---------- EXTRACTED INFORMATION ----------
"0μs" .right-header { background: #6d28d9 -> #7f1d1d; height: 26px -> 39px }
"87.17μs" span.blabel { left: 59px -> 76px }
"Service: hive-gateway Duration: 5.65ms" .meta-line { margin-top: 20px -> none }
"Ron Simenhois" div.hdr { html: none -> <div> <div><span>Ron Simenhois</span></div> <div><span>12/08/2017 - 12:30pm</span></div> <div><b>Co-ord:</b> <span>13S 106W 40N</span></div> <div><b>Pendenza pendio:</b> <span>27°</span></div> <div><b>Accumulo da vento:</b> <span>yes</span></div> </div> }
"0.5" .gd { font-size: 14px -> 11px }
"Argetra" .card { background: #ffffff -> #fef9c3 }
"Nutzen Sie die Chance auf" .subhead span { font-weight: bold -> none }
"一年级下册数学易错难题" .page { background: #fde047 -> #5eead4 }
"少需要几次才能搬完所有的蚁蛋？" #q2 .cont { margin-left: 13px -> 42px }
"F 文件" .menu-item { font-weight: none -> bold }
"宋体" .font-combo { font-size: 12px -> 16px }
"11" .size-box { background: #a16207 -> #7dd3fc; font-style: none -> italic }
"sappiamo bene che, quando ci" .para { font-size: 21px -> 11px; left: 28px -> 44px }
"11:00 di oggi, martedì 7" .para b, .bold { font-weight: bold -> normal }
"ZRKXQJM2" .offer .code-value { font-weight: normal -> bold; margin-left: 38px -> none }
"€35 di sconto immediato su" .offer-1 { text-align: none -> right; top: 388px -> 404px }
----------
> **WHAT THE EXERCISE ASKS**:
Looking back over the listing above, how many lines include the word "size"? Give the number and nothing more.

> **TASK OUTPUT**:
4